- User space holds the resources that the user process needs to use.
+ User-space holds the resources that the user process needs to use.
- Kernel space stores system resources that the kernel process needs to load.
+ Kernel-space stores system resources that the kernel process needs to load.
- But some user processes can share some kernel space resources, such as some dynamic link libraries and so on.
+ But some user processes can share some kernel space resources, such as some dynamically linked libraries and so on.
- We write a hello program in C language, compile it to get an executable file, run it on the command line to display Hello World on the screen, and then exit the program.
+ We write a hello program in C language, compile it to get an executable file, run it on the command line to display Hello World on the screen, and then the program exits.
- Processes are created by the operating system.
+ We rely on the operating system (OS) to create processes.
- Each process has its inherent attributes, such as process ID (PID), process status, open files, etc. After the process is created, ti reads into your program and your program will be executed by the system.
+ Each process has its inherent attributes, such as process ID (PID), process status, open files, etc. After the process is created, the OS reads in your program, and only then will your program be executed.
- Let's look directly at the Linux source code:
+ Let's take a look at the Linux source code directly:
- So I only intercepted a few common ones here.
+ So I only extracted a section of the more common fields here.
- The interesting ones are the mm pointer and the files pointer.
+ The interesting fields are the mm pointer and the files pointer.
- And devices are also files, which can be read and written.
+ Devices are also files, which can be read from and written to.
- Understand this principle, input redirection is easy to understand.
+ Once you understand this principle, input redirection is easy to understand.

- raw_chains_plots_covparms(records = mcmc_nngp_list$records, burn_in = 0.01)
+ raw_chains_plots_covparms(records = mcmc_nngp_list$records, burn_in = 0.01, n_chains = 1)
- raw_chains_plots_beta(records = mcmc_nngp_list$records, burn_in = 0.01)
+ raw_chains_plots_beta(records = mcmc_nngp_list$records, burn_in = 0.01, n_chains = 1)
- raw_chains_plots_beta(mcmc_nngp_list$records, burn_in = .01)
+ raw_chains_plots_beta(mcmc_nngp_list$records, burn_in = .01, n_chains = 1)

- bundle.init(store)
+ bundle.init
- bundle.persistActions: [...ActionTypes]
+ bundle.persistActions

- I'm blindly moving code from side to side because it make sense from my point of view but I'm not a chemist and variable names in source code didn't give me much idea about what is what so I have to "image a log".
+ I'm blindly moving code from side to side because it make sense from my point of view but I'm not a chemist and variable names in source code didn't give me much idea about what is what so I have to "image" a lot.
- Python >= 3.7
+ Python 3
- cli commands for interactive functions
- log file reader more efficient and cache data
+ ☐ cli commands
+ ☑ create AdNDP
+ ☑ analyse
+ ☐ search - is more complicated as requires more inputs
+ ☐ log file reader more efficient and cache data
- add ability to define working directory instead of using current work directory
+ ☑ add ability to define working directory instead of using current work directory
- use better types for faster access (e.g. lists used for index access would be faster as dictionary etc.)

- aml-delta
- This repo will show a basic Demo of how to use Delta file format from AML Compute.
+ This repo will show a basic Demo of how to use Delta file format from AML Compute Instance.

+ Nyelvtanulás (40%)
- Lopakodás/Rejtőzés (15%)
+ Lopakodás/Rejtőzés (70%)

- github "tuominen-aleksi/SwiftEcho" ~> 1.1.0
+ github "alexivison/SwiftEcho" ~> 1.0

> [What you need to do]: In the entries above, find each line with the word "load" and show it.

> [Written answer]:
- Kernel space stores system resources that the kernel process needs to load.
+ Kernel-space stores system resources that the kernel process needs to load.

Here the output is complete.